Dalle finestre dell’Hotel Cenobio dei Dogi si coglie il cambiamento della baia. Il porto si anima, il borgo si prepara e tutto converge verso il centro di Camogli, a pochi minuti lungo la costa.
L’atmosfera del fine settimana
Il fine settimana prende ritmo già dal venerdì sera e cresce nelle giornate successive. Il sabato la processione attraversa i caruggi, mentre sulla spiaggia vengono accesi i grandi falò dei quartieri, seguiti dai fuochi d’artificio che illuminano la baia.
La domenica l’attenzione si sposta in Piazza Colombo, dove la padella gigante, simbolo della sagra, torna al centro della giornata. Il pesce azzurro viene fritto e distribuito lungo tutto il giorno, mentre il borgo si riempie di persone e movimento.

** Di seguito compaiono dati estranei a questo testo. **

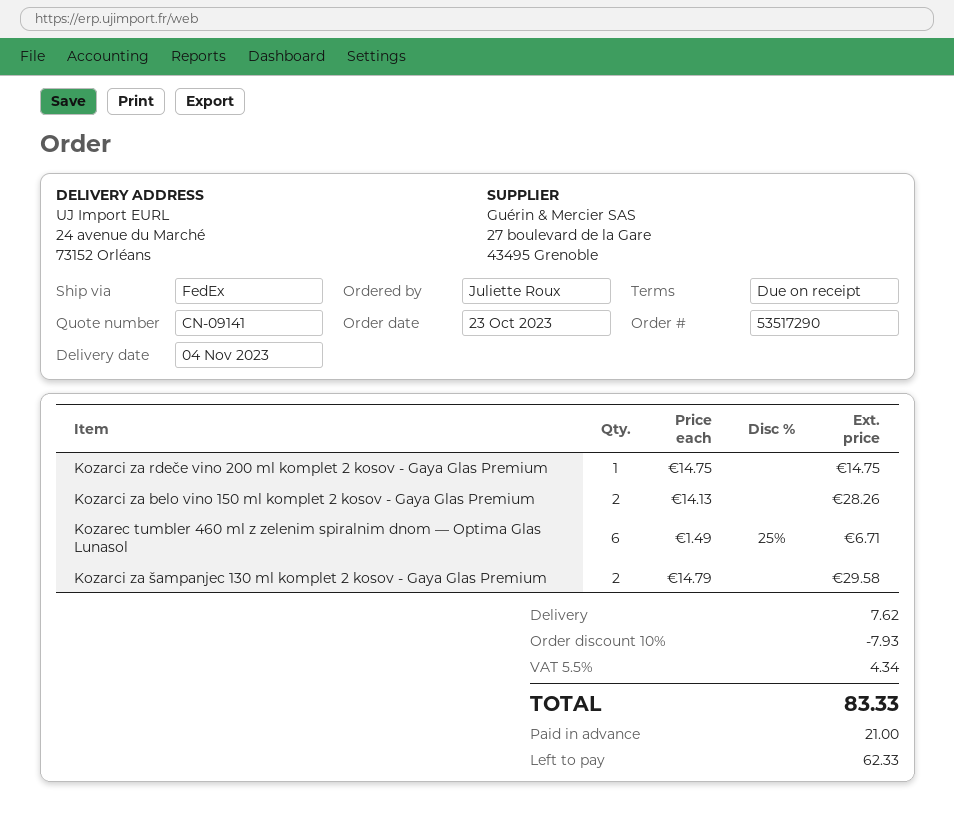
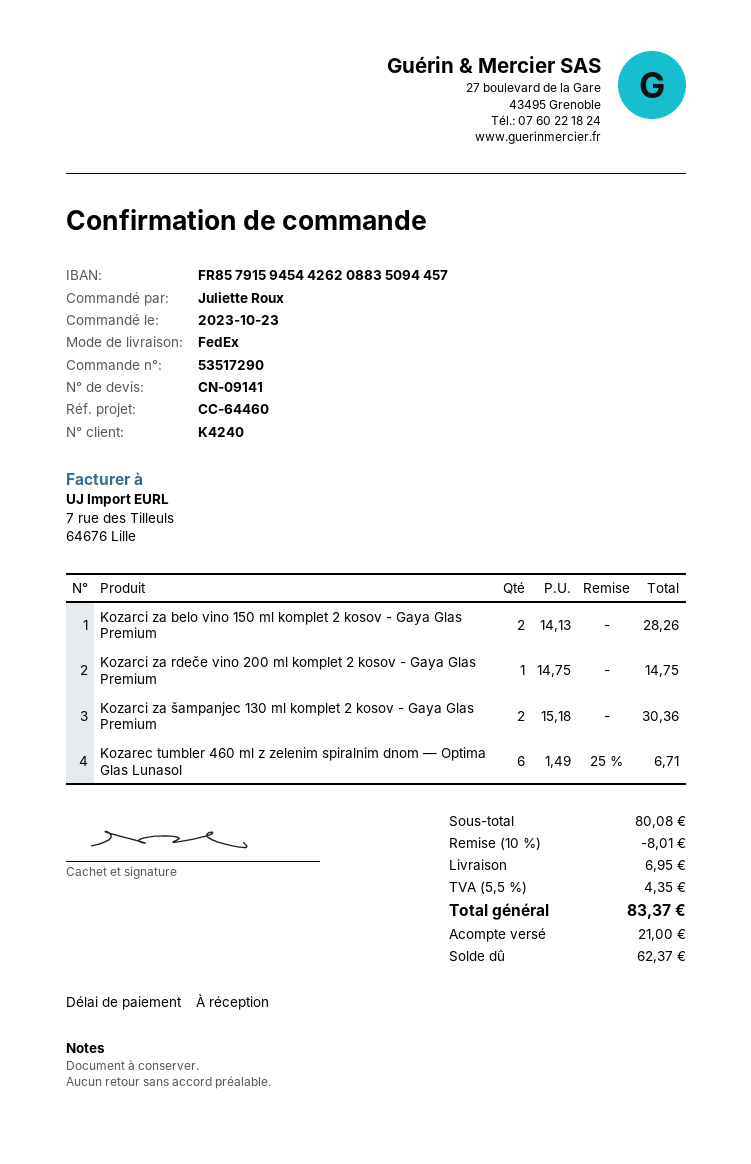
Kozarci za šampanjec 130 ml komplet 2 kosov - Gaya Glas Premium: 2 x 14.79 = 29.58 -> 2 x 15.18 = 30.36
discount: 10% = 7.93 -> 10% = 8.01
shipping: 7.62 -> 6.95
tax: 5.5% = 4.34 -> 5.5% = 4.35
total: 83.33 -> 83.37
balance: 62.33 -> 62.37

Dal Cenobio dei Dogi questi cambiamenti si percepiscono con chiarezza. Dalla terrazza, il ritmo della festa arriva filtrato dal suono del mare. È possibile avvicinarsi al centro oppure restare a osservare ciò che accade, mantenendo una distanza naturale dal flusso della folla.

L’anima dei quartieri
Dietro la festa c’è un’organizzazione che appartiene alla storia di Camogli. San Fortunato è il momento in cui i quartieri storici tornano protagonisti, impegnati nella costruzione delle strutture in legno destinate a bruciare sulla spiaggia.
Anche la Sagra del Pesce nasce da un gesto semplice, nel 1952: offrire il pescato ai visitatori. Oggi la padella, con i suoi quattro metri di diametro e trenta quintali di peso, rappresenta l’evoluzione di quella tradizione, mantenendo intatto il legame con il lavoro e con il mare.

Una presenza discreta
Durante il fine settimana di San Fortunato, il Cenobio dei Dogi permette di vivere entrambe le dimensioni della festa. Il centro è vicino, raggiungibile a piedi in pochi minuti, ma resta sempre possibile mantenere una distanza dal movimento del borgo.
Quando la giornata rallenta, il rumore della folla lascia spazio al suono delle onde sotto la terrazza. Le luci della festa si spengono lentamente lungo la baia, mentre il mare torna a essere l’elemento dominante del paesaggio.